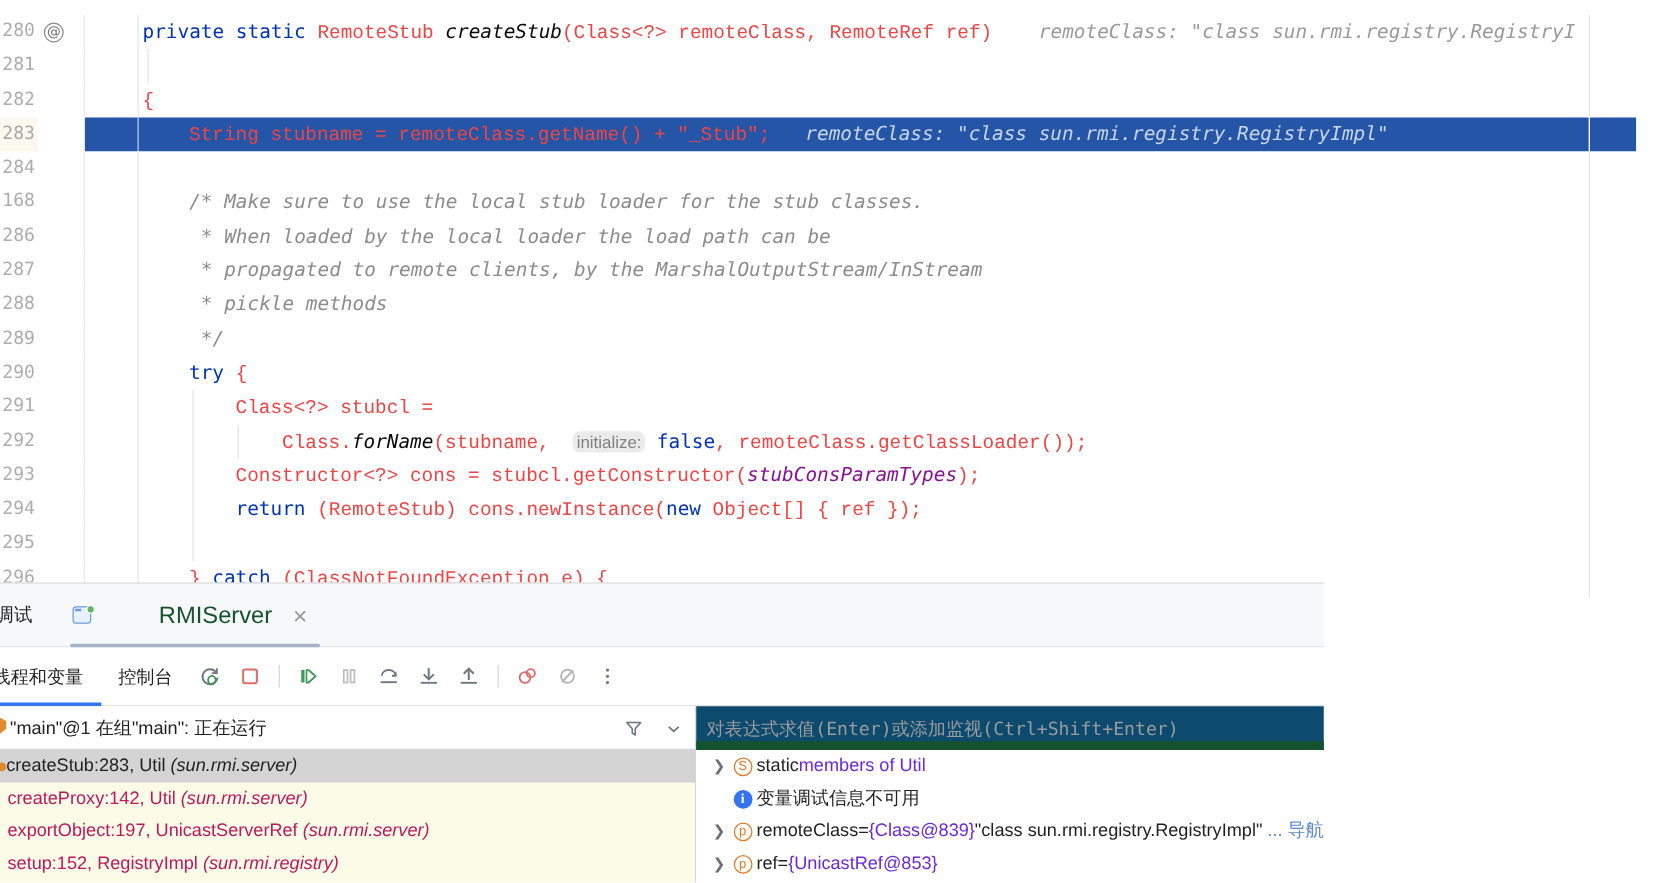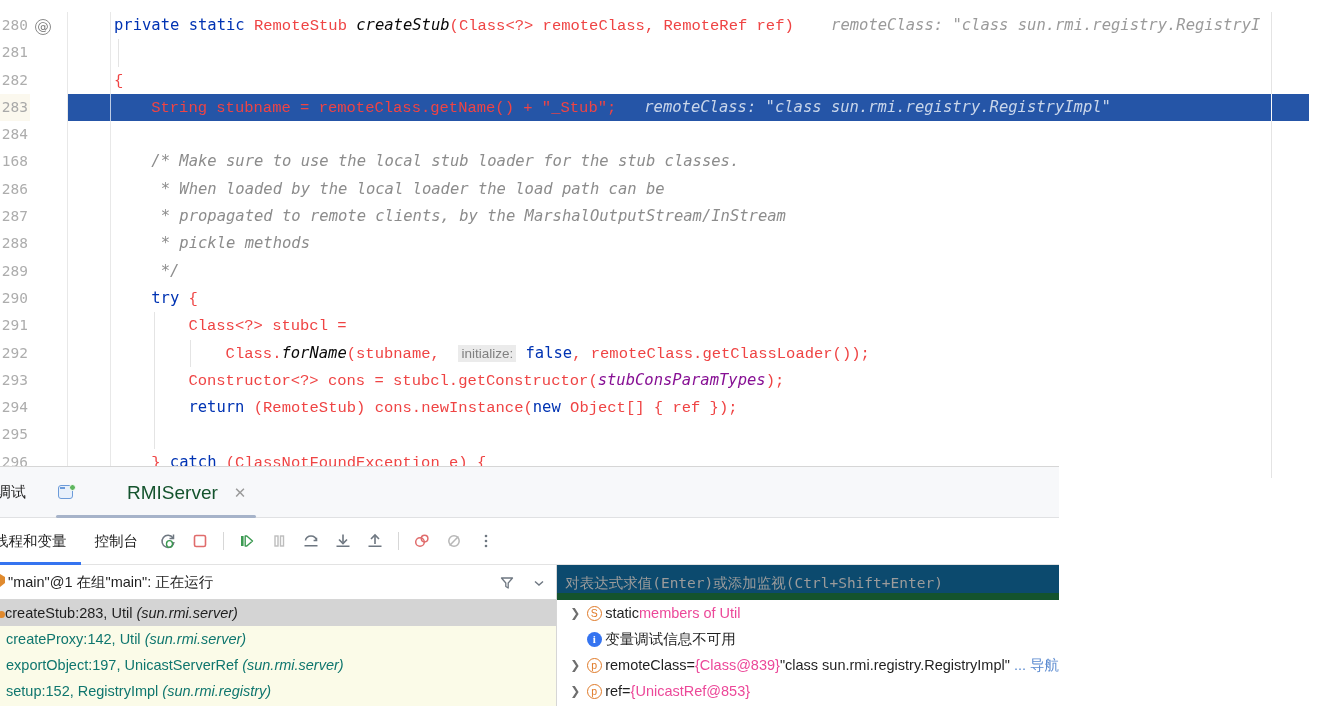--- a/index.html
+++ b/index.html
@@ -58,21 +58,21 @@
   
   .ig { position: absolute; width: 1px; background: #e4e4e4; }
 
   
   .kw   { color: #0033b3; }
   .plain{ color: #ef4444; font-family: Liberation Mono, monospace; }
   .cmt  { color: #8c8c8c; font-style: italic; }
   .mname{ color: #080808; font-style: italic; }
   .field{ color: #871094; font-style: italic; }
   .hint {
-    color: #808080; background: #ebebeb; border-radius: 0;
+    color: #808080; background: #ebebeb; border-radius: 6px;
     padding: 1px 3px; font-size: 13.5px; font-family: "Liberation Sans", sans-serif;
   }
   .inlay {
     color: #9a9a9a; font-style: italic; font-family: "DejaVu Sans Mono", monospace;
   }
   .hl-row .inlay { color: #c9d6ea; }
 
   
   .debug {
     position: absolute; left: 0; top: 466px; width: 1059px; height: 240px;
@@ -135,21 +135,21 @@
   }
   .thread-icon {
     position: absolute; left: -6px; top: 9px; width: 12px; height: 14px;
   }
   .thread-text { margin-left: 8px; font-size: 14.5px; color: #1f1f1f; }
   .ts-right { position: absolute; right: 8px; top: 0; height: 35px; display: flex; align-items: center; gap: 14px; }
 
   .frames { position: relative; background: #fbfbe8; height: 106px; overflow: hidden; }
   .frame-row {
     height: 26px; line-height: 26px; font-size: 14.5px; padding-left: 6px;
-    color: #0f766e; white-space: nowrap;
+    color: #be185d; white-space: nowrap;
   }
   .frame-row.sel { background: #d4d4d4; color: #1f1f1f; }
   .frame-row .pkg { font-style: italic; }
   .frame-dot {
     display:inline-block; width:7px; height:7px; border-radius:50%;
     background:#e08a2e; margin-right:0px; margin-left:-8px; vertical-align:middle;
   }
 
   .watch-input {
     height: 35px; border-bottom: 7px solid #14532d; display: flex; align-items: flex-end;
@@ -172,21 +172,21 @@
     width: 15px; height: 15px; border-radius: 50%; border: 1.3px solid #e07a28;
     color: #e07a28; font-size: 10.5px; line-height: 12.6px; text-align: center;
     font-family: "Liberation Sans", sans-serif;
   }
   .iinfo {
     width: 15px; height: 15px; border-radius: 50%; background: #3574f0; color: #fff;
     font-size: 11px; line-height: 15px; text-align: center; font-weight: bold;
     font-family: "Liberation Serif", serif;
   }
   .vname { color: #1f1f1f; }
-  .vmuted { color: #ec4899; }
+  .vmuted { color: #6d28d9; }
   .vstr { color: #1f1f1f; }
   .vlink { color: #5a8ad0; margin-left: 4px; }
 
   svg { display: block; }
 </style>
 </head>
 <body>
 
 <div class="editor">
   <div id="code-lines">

-----

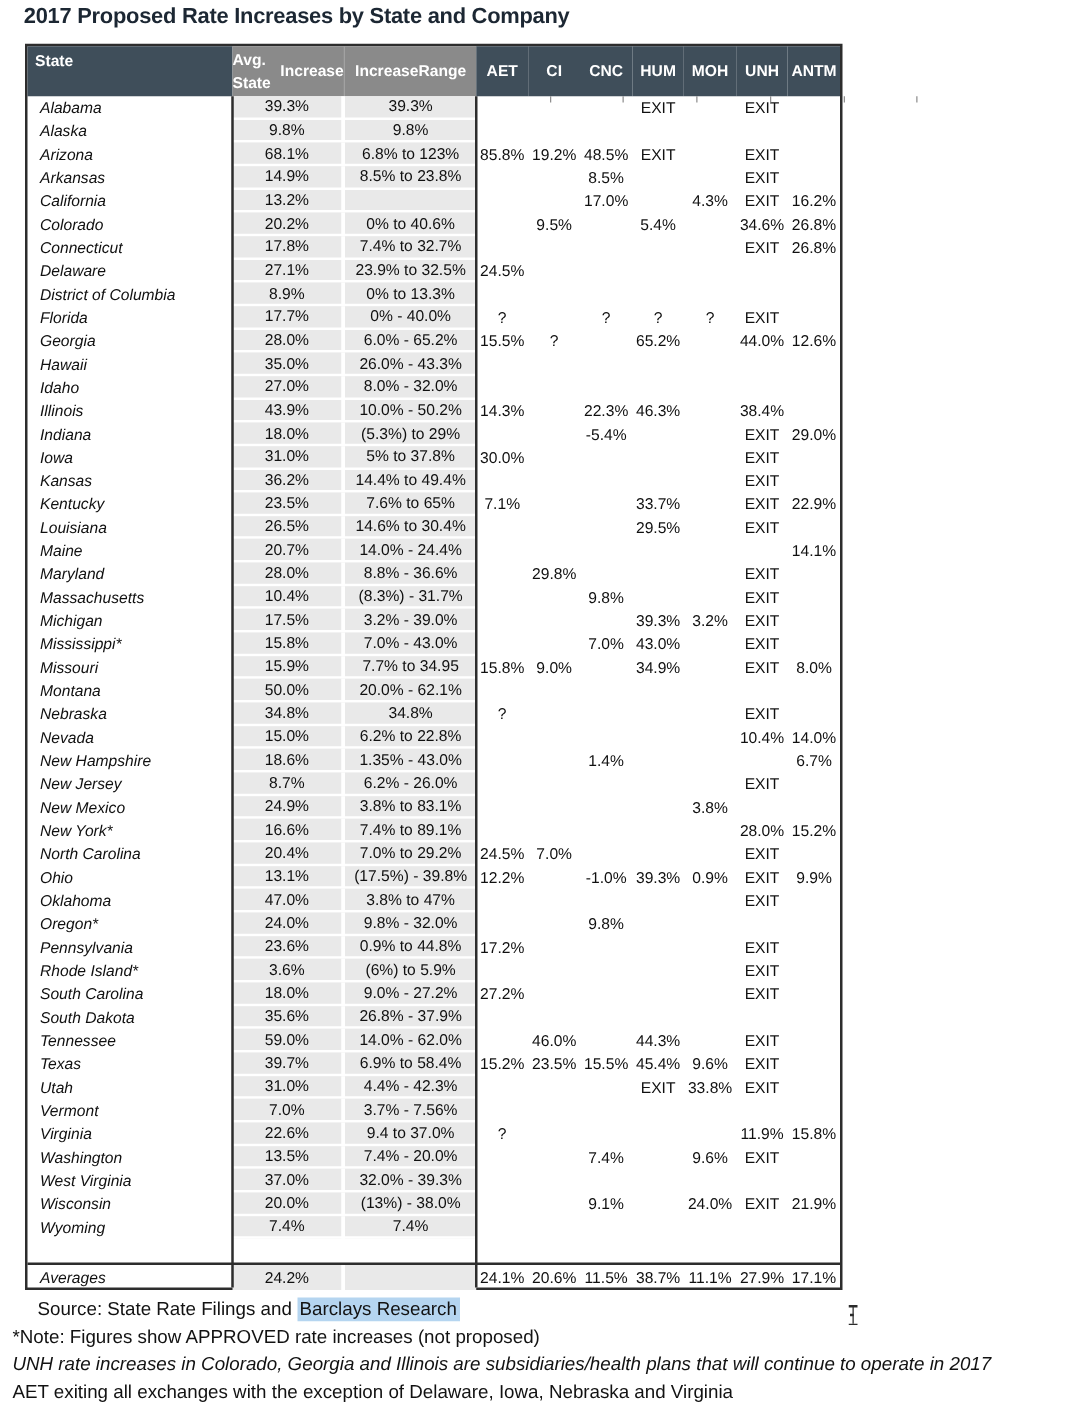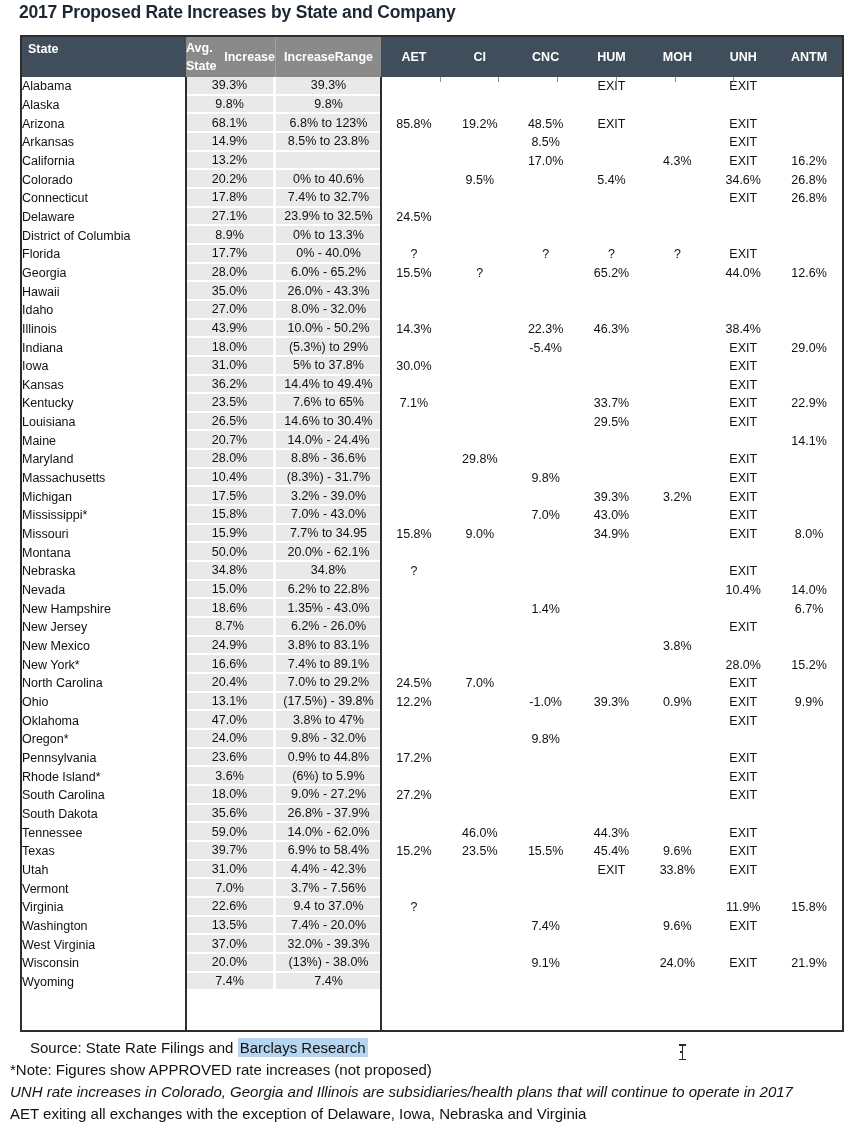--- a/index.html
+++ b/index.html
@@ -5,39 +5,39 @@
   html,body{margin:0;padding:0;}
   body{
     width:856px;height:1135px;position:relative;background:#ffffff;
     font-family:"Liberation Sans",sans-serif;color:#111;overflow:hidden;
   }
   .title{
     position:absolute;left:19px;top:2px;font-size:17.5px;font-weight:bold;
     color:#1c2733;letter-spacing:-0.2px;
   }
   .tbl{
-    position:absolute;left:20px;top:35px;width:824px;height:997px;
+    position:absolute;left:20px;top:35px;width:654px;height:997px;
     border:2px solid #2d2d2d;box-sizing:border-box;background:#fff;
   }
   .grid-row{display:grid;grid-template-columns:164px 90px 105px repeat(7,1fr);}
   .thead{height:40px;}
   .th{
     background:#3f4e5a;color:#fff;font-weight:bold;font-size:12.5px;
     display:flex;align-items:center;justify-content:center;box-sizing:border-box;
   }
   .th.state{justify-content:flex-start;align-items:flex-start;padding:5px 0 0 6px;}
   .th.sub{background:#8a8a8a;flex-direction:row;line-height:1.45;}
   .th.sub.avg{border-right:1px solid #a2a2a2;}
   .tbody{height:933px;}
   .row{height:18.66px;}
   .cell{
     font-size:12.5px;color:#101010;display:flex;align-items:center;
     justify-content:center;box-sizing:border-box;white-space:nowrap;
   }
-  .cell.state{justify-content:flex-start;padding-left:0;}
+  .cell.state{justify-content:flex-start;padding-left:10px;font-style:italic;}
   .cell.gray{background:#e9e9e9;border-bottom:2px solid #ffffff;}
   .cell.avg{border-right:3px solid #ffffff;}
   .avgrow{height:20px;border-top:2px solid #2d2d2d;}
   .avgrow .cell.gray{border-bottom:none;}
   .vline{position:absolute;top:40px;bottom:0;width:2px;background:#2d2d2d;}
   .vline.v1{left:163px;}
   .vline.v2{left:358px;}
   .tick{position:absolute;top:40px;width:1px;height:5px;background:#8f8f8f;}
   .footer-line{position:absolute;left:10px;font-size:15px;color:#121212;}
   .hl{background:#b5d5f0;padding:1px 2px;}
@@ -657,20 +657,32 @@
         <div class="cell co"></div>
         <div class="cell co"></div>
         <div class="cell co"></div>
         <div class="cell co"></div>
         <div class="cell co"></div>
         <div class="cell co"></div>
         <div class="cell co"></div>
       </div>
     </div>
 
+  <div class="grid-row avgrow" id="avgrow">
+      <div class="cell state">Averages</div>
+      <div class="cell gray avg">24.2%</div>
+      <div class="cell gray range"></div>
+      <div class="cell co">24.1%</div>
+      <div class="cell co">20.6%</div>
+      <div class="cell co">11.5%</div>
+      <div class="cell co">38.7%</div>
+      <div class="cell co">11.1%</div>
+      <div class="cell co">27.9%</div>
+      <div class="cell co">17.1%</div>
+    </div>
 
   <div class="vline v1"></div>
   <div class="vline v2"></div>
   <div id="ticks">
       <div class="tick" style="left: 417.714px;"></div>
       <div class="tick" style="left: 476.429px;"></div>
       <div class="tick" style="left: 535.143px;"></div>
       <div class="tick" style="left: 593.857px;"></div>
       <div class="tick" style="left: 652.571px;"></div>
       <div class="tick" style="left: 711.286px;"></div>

-----

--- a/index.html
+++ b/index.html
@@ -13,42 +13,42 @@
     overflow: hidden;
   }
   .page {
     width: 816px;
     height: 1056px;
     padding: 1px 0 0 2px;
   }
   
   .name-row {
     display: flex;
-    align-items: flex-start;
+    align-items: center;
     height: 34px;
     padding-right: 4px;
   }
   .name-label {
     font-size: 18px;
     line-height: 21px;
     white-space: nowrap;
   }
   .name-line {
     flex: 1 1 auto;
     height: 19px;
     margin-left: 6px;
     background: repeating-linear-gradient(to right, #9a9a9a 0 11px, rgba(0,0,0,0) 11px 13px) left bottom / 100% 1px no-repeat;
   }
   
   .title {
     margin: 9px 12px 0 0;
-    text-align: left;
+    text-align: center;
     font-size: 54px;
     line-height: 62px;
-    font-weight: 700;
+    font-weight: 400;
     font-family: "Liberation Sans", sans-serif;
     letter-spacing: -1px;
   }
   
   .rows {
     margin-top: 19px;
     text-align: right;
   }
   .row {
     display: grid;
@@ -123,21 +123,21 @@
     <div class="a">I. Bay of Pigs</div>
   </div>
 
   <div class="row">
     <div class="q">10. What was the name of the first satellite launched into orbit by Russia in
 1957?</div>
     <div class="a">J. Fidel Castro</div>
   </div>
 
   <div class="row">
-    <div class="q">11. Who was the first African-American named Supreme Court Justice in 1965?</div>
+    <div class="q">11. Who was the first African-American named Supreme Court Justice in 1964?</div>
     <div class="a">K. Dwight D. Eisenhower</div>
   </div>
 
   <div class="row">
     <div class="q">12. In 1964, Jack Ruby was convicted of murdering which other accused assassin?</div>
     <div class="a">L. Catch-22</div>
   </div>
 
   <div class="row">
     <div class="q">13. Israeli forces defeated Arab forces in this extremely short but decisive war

-----

_WORK INSTRUCTIONS_.
Extract the lines of the preceding material that run from the line with "Dwight D. Eisenhower</div>" through the line with "but decisive war", inclusive, reproducing them exactly and adding nothing.

_RESULT FOR THIS TASK_.
     <div class="a">K. Dwight D. Eisenhower</div>
   </div>
 
   <div class="row">
     <div class="q">12. In 1964, Jack Ruby was convicted of murdering which other accused assassin?</div>
     <div class="a">L. Catch-22</div>
   </div>
 
   <div class="row">
     <div class="q">13. Israeli forces defeated Arab forces in this extremely short but decisive war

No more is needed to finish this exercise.